Soldi pubblici all’editoria: il finanziamento resiste fino al 2011. Ecco chi ci guadagna

Pubblicato il 15 Novembre 2010 - 16:35 OLTRE 6 MESI FA

Alla fine i soldi per l’editoria sono arrivati e tanti piccoli giornali tirano un sospiro di sollievo.  Il colpo finale si è materializzato nella serata di venerdì quando, all’ultimo momento utile, nel maxi-emendamento alla Finanziaria, come spiega il Fatto Quotidiano, “i soldi all’editoria sono passati da 60 a 100 milioni, che si aggiugono agli 80 già previsti”.

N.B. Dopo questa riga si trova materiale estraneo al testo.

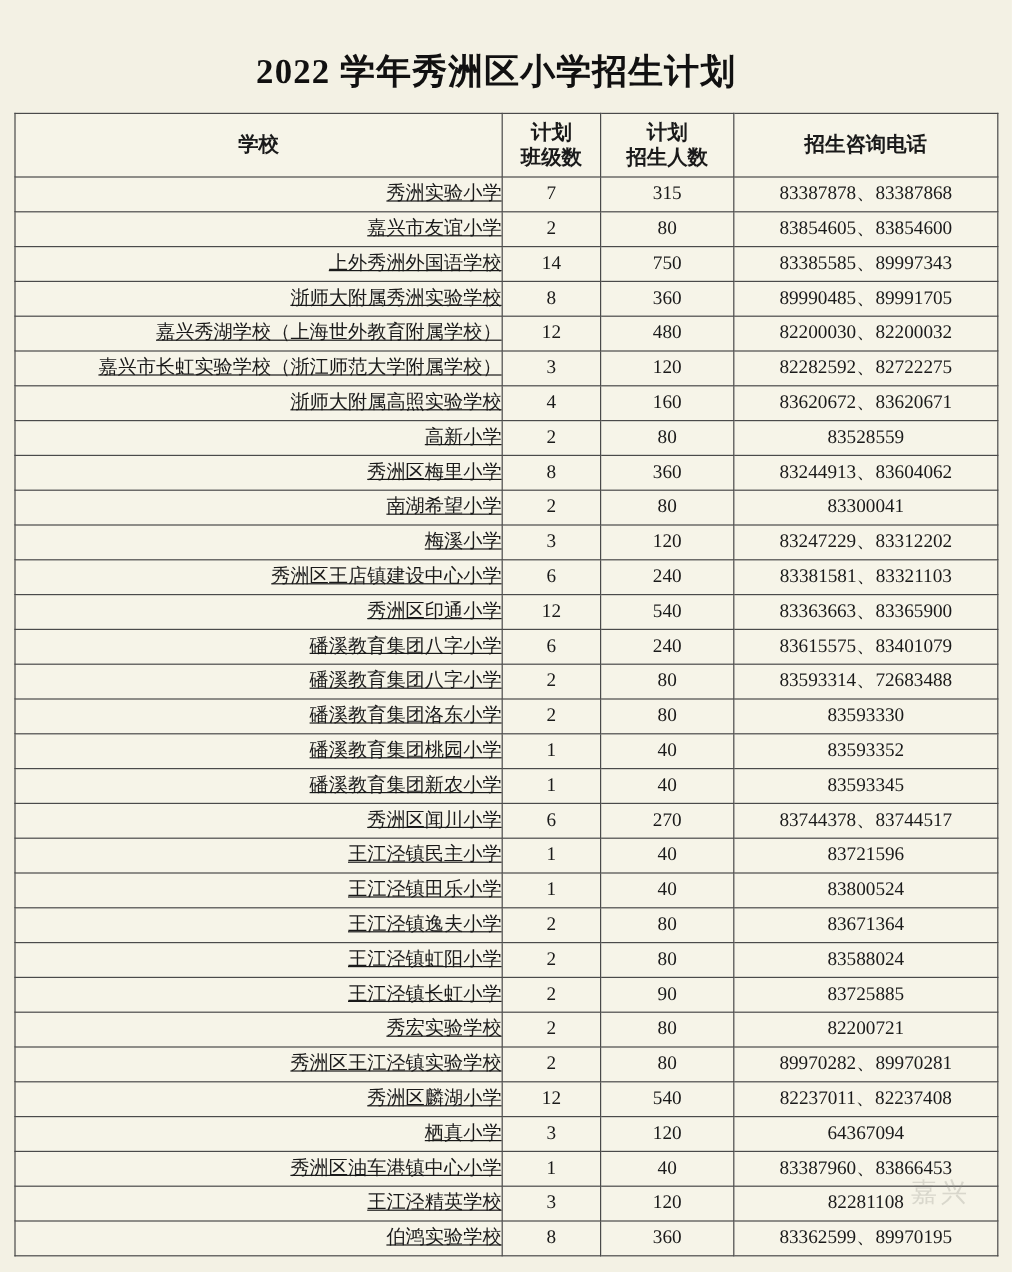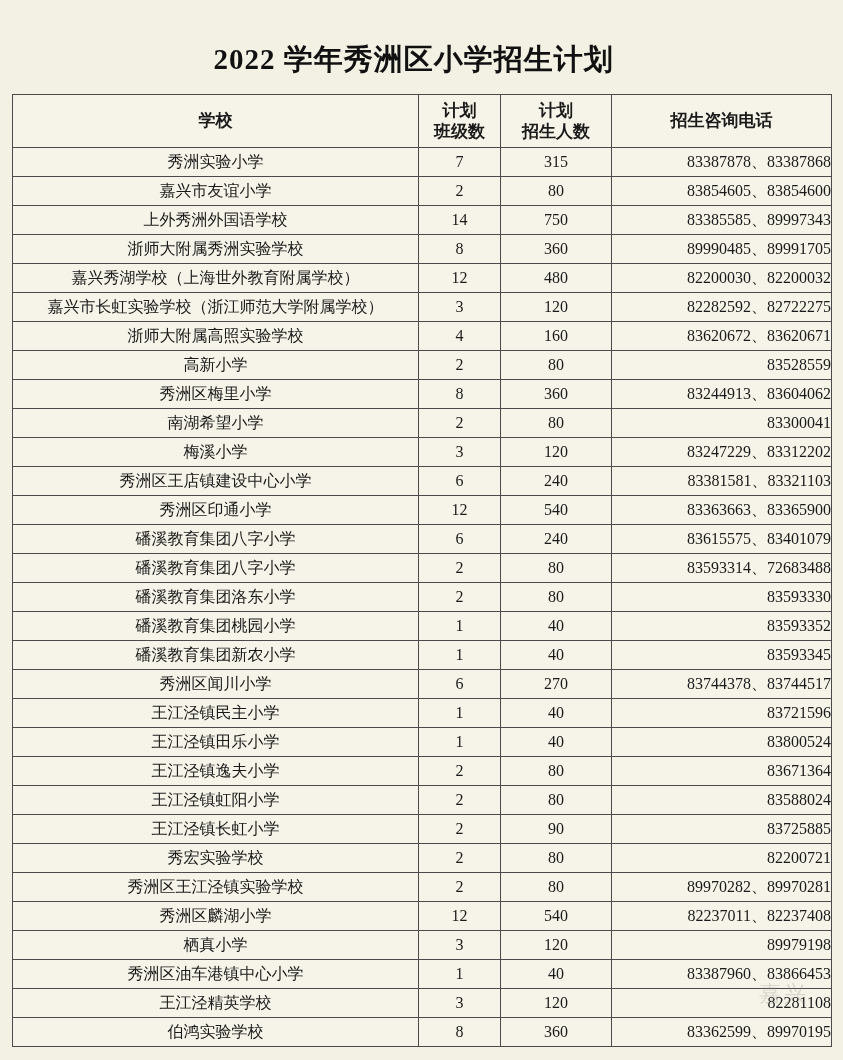--- a/index.html
+++ b/index.html
@@ -65,9 +65,10 @@
   col.c-phone { width: 220px; }
 
   td.school {
-    text-align: center;
+    text-align: right;
     padding-left: 8px;
     letter-spacing: 0px;
+    text-decoration: underline;
   }
   td.num {
     text-align: center;

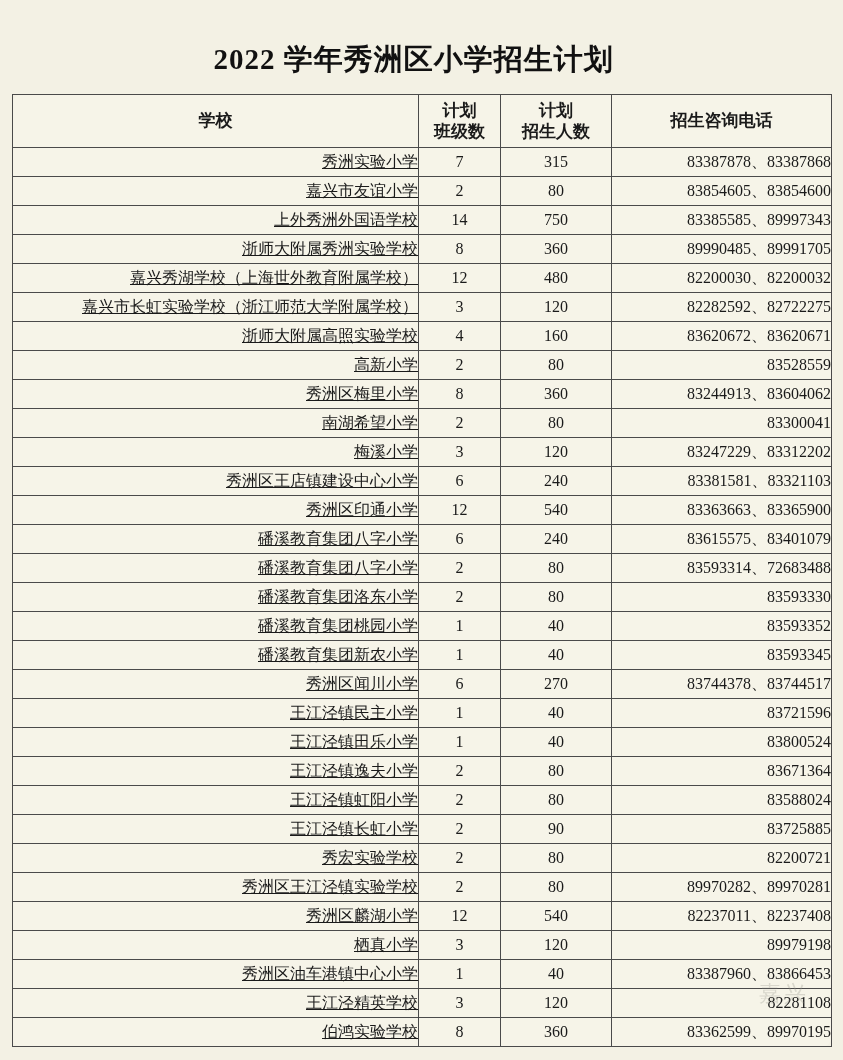--- a/index.html
+++ b/index.html
@@ -74,7 +74,7 @@
     text-align: center;
   }
   td.phone {
-    text-align: right;
+    text-align: center;
     font-size: 15.5px;
   }
   .watermark {

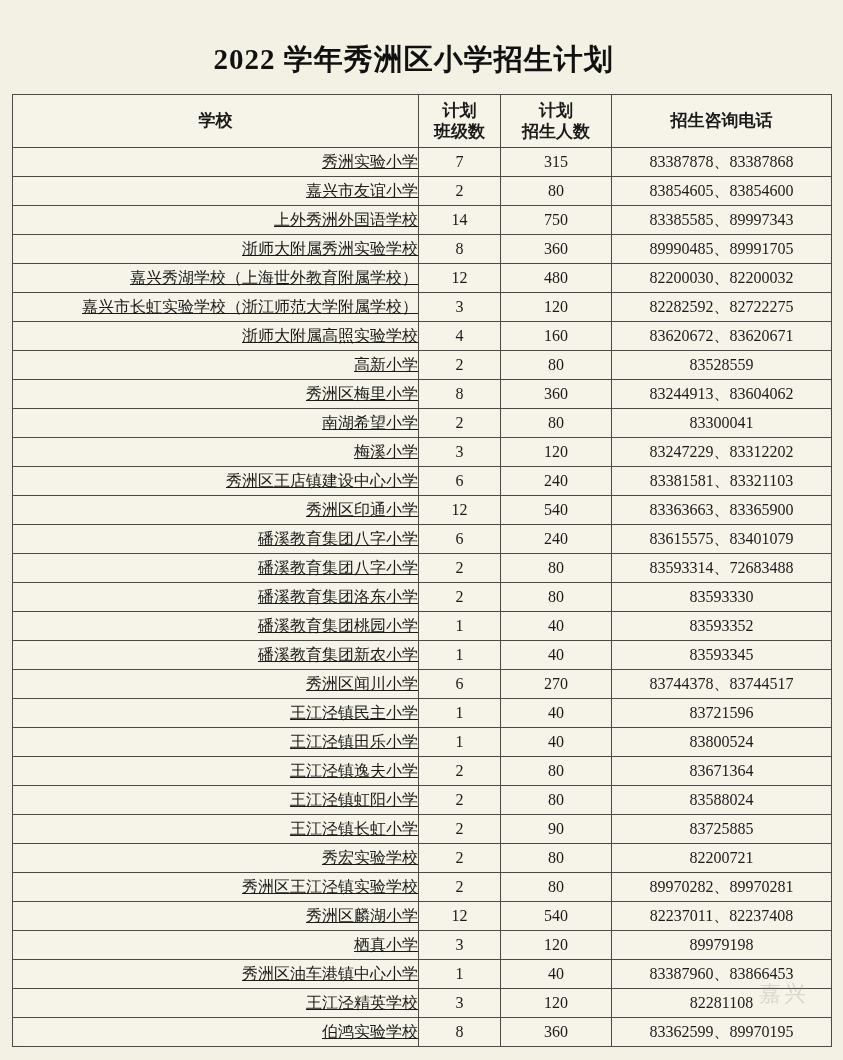--- a/index.html
+++ b/index.html
@@ -284,7 +284,7 @@
           <td class="school">栖真小学</td>
           <td class="num">3</td>
           <td class="num">120</td>
-          <td class="phone">89979198</td>
+          <td class="phone">64367094</td>
         </tr>
         <tr>
           <td class="school">秀洲区油车港镇中心小学</td>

La proposta, precisa il quotidiano diretto da Antonio Padellaro (che del giro dei soldi pubblici non fa parte) ha goduto di un gradimento bipartisan ma nasce dall’iniziativa di tre deputati finiani: Chiara Moroni, Nino Lopresti e Aldo Di Biagio. Obiettivo, secondo il Fatto, salvare il quotidiano storico di An, Il Secolo d’Italia, (1800 copie vendute e un buco di bilancio, nel 2009, da un milione di euro).

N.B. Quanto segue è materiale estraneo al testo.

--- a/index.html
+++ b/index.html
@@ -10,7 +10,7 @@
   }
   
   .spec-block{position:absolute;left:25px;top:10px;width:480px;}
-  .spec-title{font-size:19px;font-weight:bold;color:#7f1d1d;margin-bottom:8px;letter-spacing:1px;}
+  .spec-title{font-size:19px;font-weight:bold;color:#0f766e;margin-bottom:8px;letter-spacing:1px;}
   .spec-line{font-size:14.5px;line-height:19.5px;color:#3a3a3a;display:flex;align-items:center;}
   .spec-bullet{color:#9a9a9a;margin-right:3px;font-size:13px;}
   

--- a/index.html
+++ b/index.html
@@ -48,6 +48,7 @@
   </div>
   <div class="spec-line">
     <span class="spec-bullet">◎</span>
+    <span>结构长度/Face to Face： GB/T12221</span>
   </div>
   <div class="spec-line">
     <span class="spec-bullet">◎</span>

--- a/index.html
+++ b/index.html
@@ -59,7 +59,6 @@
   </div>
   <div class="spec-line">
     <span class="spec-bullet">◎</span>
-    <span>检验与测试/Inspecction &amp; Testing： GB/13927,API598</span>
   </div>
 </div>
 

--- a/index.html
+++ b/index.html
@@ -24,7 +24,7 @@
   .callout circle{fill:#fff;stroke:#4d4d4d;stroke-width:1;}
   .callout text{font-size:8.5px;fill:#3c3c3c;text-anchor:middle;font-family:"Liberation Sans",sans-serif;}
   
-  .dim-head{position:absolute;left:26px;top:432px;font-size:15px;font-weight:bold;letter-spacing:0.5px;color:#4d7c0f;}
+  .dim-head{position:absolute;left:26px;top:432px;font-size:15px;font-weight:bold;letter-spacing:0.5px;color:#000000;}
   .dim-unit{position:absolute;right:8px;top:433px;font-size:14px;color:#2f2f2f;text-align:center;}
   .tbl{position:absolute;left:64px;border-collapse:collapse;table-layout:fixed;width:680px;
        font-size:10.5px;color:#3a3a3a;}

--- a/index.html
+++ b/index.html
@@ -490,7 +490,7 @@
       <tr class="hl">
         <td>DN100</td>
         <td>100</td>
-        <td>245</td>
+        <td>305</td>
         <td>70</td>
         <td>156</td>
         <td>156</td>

Ai finiani, ipotizza nel pezzo Stefano Feltri, interessano anche le sorti del Roma, quotidiano napoletano di proprietà della famiglia di Italo Bocchino (8000 copie di venduto reale, 7,5 milioni di euro di debiti e 354 mila euro di perdite). Al Roma arrivano 2,5 milioni di euro: ossigeno fondamentale per tirare avanti per un quotidiano che, come soci, ha la moglie di Bocchino Gabriella Buontempo e il cognato Antonio Schiavone.

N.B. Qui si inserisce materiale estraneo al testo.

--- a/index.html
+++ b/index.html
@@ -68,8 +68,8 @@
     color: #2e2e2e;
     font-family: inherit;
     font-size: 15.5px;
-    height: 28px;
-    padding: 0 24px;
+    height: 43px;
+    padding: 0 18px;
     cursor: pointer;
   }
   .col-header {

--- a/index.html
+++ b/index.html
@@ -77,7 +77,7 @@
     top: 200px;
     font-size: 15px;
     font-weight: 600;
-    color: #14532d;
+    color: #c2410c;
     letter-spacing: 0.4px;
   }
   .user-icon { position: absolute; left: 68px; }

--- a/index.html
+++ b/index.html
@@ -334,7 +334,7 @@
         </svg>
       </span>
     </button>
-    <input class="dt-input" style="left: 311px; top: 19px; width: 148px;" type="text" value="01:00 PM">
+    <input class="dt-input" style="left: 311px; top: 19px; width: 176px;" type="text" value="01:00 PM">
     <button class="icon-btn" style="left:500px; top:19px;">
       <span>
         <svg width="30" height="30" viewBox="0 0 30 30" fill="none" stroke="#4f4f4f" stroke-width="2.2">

Ma i contributi non sono manna per soli finiani, anzi. Spiega sempre il fatto che Libero, quotidiano della famiglia Angelucci, deve ancora ricevere dallo Stato circa 6 milioni tra 2008 e 2009 e non poteva permettersi una contrazione degli utili per il 2011. Quanto all’altro quotidiano di Angelucci, il Riformista, risulta in vendita ma, un taglio dei contributi potrebbe renderlo fuori mercato anche per i potenziali interessati, Enrico Cisnetto in testa.

Poi c’è la sinistra, col Manifesto che rischia comunque la chiusura. I debiti sono di 19 milioni e la perdita è di circa 300 mila euro l’anno: i 4 milioni legati alla proroga del “diritto soggettivo” sono l’unica speranza di provare a risalire la china. Liberazione, all’emendamento plaude platealmente in prima pagina, con il titolo: “Un po’ di ossigeno”.

Infine l’Avanti, di quel Valter Lavitola diventato un nome noto solo in seguito all’affare della casa di Montecarlo. L’Avanti vende, almeno dichiara di farlo, 3.500 copie. Eppure perde 2.3 milioni di euro l’anno. Niente paura: ne incassa 2,5. A che serve, sennò, un maxiemendamento?